> Assignment
Return every record below exactly; leave out the images.

> Records for this task
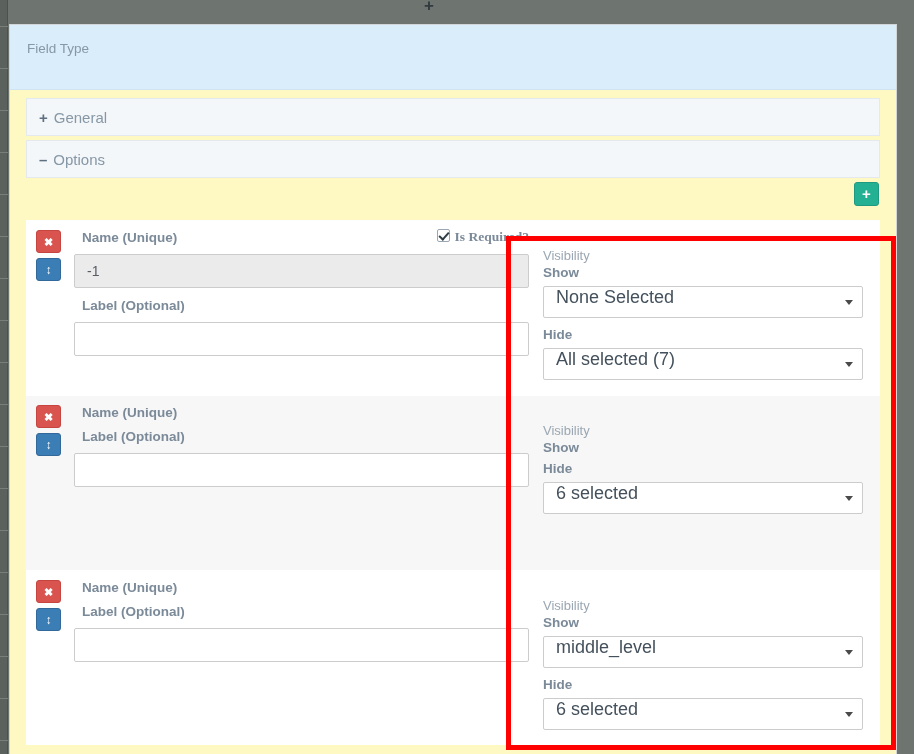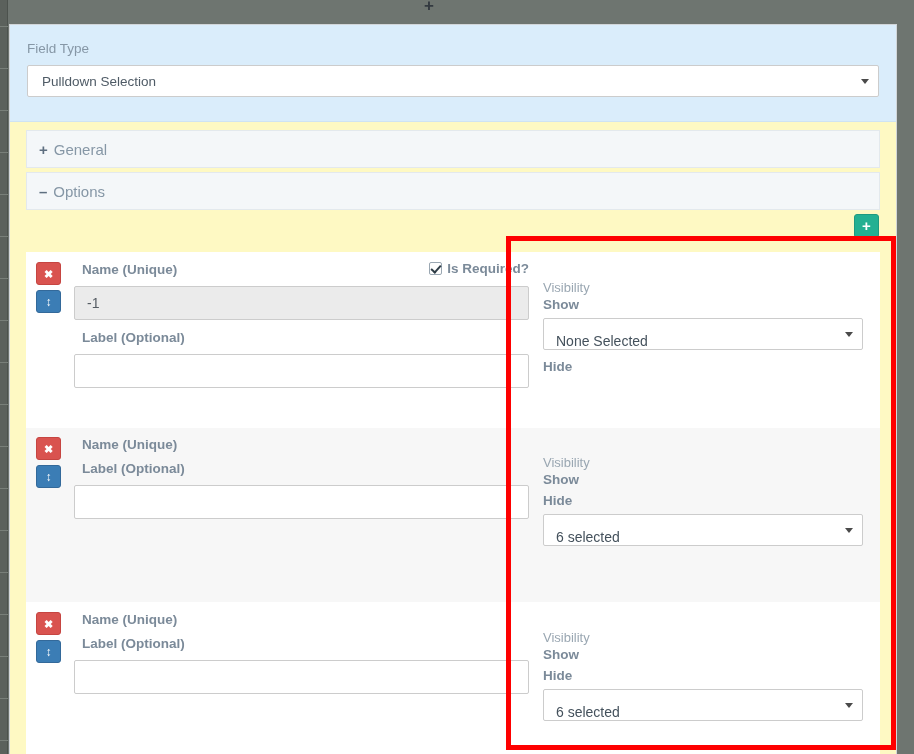--- a/index.html
+++ b/index.html
@@ -187,25 +187,26 @@
     font-size: 13.5px;
     font-weight: bold;
     margin-bottom: 7px;
     position: relative;
     height: 17px;
     margin-left: 8px;
   }
   .req-wrap {
     position: absolute;
     right: 0; top: -1px;
-    display: flex; align-items: center;
+    display: flex; 
     gap: 5px;
     font-weight: bold;
     color: #7b8a99;
     font-size: 13.5px;
+    font-family: Liberation Serif, serif;
   }
   .chk {
     width: 13px; height: 13px;
     border: 1px solid #9aa7b2;
     background: #fdfdfd;
     border-radius: 2px;
     position: relative;
     display: inline-block;
     cursor: pointer;
   }
@@ -252,23 +253,23 @@
     font-size: 13.5px;
     font-weight: bold;
     margin-bottom: 6px;
   }
   .vis-select {
     position: relative;
     height: 32px;
     background: #ffffff;
     border: 1px solid #cccccc;
     border-radius: 2px;
-    display: flex; align-items: flex-end;
+    display: flex; align-items: flex-start;
     padding: 0 26px 0 12px;
-    font-size: 14px;
+    font-size: 18px;
     color: #44515c;
     margin-bottom: 9px;
     cursor: pointer;
   }
   .vis-caret {
     position: absolute; right: 9px; top: 50%;
     margin-top: -2px;
     width: 0; height: 0;
     border-left: 4px solid transparent;
     border-right: 4px solid transparent;
@@ -313,24 +314,20 @@
   <div class="right-chrome"></div>
 
   <div class="top-band">
     <div class="top-plus">+</div>
   </div>
 
   <div class="panel">
 
     <div class="fieldtype-band">
       <div class="fieldtype-label">Field Type</div>
-      <div class="ft-select">
-        <span>Pulldown Selection</span>
-        <span class="ft-caret"></span>
-      </div>
     </div>
 
     <div class="accordion">
       <div class="acc-head">
         <span class="acc-sign">+</span>
         <span>General</span>
       </div>
       <div class="acc-head">
         <span class="acc-sign minus">–</span>
         <span>Options</span>
@@ -363,20 +360,24 @@
           <div class="txt-input"></div>
         </div>
         <div class="vis-col">
           <div class="vis-title">Visibility</div>
           <div class="vis-sub">Show</div>
           <div class="vis-select">
             <span>None Selected</span>
             <span class="vis-caret"></span>
           </div>
           <div class="vis-sub">Hide</div>
+          <div class="vis-select">
+            <span>All selected (7)</span>
+            <span class="vis-caret"></span>
+          </div>
         </div>
       </div>
 
       <div class="opt-row alt">
         <div class="ctrl-col">
           <div class="btn-del">✖</div>
           <div class="btn-move">↕</div>
         </div>
         <div class="name-col">
           <div class="fld-label">
@@ -408,20 +409,24 @@
             <span>Name (Unique)</span>
           </div>
           <div class="fld-label">
             <span>Label (Optional)</span>
           </div>
           <div class="txt-input"></div>
         </div>
         <div class="vis-col">
           <div class="vis-title">Visibility</div>
           <div class="vis-sub">Show</div>
+          <div class="vis-select">
+            <span>middle_level</span>
+            <span class="vis-caret"></span>
+          </div>
           <div class="vis-sub">Hide</div>
           <div class="vis-select">
             <span>6 selected</span>
             <span class="vis-caret"></span>
           </div>
         </div>
       </div>
 
     </div>
   </div>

> Task result
--- a/index.html
+++ b/index.html
@@ -187,25 +187,26 @@
     font-size: 13.5px;
     font-weight: bold;
     margin-bottom: 7px;
     position: relative;
     height: 17px;
     margin-left: 8px;
   }
   .req-wrap {
     position: absolute;
     right: 0; top: -1px;
-    display: flex; align-items: center;
+    display: flex; 
     gap: 5px;
     font-weight: bold;
     color: #7b8a99;
     font-size: 13.5px;
+    font-family: Liberation Serif, serif;
   }
   .chk {
     width: 13px; height: 13px;
     border: 1px solid #9aa7b2;
     background: #fdfdfd;
     border-radius: 2px;
     position: relative;
     display: inline-block;
     cursor: pointer;
   }
@@ -252,23 +253,23 @@
     font-size: 13.5px;
     font-weight: bold;
     margin-bottom: 6px;
   }
   .vis-select {
     position: relative;
     height: 32px;
     background: #ffffff;
     border: 1px solid #cccccc;
     border-radius: 2px;
-    display: flex; align-items: flex-end;
+    display: flex; align-items: flex-start;
     padding: 0 26px 0 12px;
-    font-size: 14px;
+    font-size: 18px;
     color: #44515c;
     margin-bottom: 9px;
     cursor: pointer;
   }
   .vis-caret {
     position: absolute; right: 9px; top: 50%;
     margin-top: -2px;
     width: 0; height: 0;
     border-left: 4px solid transparent;
     border-right: 4px solid transparent;
@@ -313,24 +314,20 @@
   <div class="right-chrome"></div>
 
   <div class="top-band">
     <div class="top-plus">+</div>
   </div>
 
   <div class="panel">
 
     <div class="fieldtype-band">
       <div class="fieldtype-label">Field Type</div>
-      <div class="ft-select">
-        <span>Pulldown Selection</span>
-        <span class="ft-caret"></span>
-      </div>
     </div>
 
     <div class="accordion">
       <div class="acc-head">
         <span class="acc-sign">+</span>
         <span>General</span>
       </div>
       <div class="acc-head">
         <span class="acc-sign minus">–</span>
         <span>Options</span>
@@ -363,20 +360,24 @@
           <div class="txt-input"></div>
         </div>
         <div class="vis-col">
           <div class="vis-title">Visibility</div>
           <div class="vis-sub">Show</div>
           <div class="vis-select">
             <span>None Selected</span>
             <span class="vis-caret"></span>
           </div>
           <div class="vis-sub">Hide</div>
+          <div class="vis-select">
+            <span>All selected (7)</span>
+            <span class="vis-caret"></span>
+          </div>
         </div>
       </div>
 
       <div class="opt-row alt">
         <div class="ctrl-col">
           <div class="btn-del">✖</div>
           <div class="btn-move">↕</div>
         </div>
         <div class="name-col">
           <div class="fld-label">
@@ -408,20 +409,24 @@
             <span>Name (Unique)</span>
           </div>
           <div class="fld-label">
             <span>Label (Optional)</span>
           </div>
           <div class="txt-input"></div>
         </div>
         <div class="vis-col">
           <div class="vis-title">Visibility</div>
           <div class="vis-sub">Show</div>
+          <div class="vis-select">
+            <span>middle_level</span>
+            <span class="vis-caret"></span>
+          </div>
           <div class="vis-sub">Hide</div>
           <div class="vis-select">
             <span>6 selected</span>
             <span class="vis-caret"></span>
           </div>
         </div>
       </div>
 
     </div>
   </div>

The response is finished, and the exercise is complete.